From: Thomas Gleixner
Date: Thu Mar 23 2023 - 19:48:51 EST


On Thu, Mar 23 2023 at 22:49, David Woodhouse wrote:
> On Thu, 2023-03-23 at 23:36 +0100, Thomas Gleixner wrote:
>> There is no point in special casing this. All architectures can invoke
>> the CPUHP_BP_* states before CPUHP_BRINGUP_CPU for each to be brought up
>> CPU first. So this can be made unconditional and common exercised code.
>>
>
> There were three paragraphs in the commit message explaining why I
> didn't want to do that. It didn't work for x86 before I started, and I
> haven't reviewed *every* other architecture to ensure that it will work
> there. It was opt-in for a reason. :)

I noticed myself before reading your reply :)

>> Aside of that this dynamic state range is pretty pointless. There is
>> really nothing dynamic here and there is no real good reason to have
>> four dynamic parallel states just because.
>
> The original patch set did use more than one state; the plan to do
> microcode updates in parallel does involve doing at least one more, I
> believe.

I don't think so. The micro code muck can completely serialize itself
and does not need control CPU assistance if done right. If we go there
we have to fix that mess and not just proliferatng it with moar duct tape.

>> +       /*
>> +        * Fully per AP serialized bringup from here on. If the
>> +        * architecture does no register the CPUHP_BP_PARALLEL_STARTUP
>> +        * state, this step sends the startup IPI first.
>> +        */
>
> Not sure I'd conceded that yet; the APs do their *own* bringup from
> here, and that really ought to be able to run in parallel.

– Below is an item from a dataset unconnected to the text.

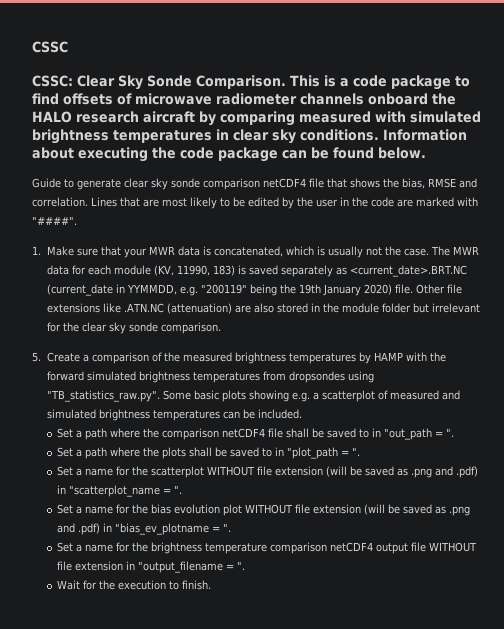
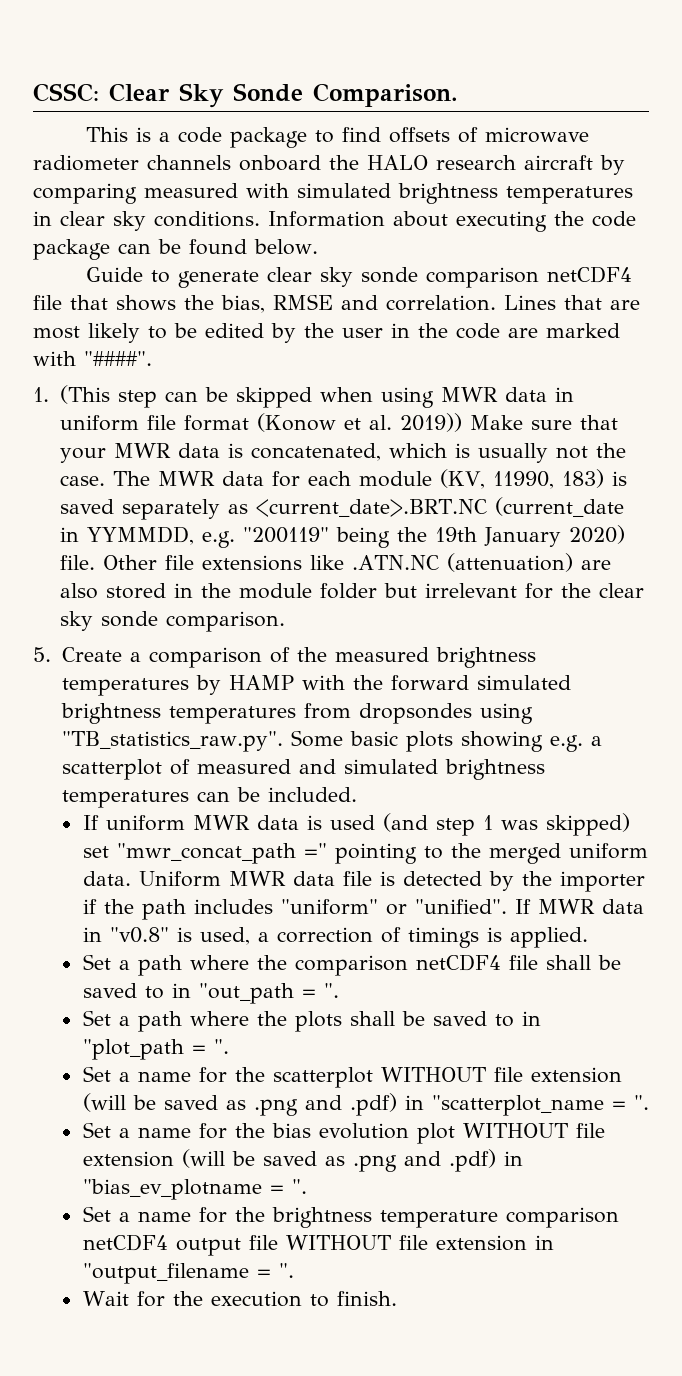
[32,41,68,53] CSSC // -> (33, 92) none
(286, 82) none -> (458, 95) //
(41, 250) none -> [59,385,574,408] [59,413,462,432] (This step can be skipped when using MWR data in uniform file format (Konow et al. 2019))
(302, 414) none -> [82,813,630,836] [82,843,648,864] [82,871,645,892] [82,899,644,920] [82,927,588,948] // If uniform MWR data is used (and step 1 was skipped) set "mwr_concat_path =" pointing to the merged uniform data. Uniform MWR data file is detected by the importer if the path includes "uniform" or "unified". If MWR data in "v0.8" is used, a correction of timings is applied.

Somewhere in the distance future once we've

1) sorted the mandatory synchronization points, e.g. TSC sync in the
early bootup phase.

2) audited _all_ AP state callbacks that they are able to cope with
parallel bringup.

That's a long road as there are tons of assumptions about the
implicit CPU hotplug serialization in those callbacks.

Just because it did not explode in your face yet does not mean this
is safe.

I just looked at 10 randomly picked AP online callbacks and found 5
of them being not ready :)

Thanks,

tglx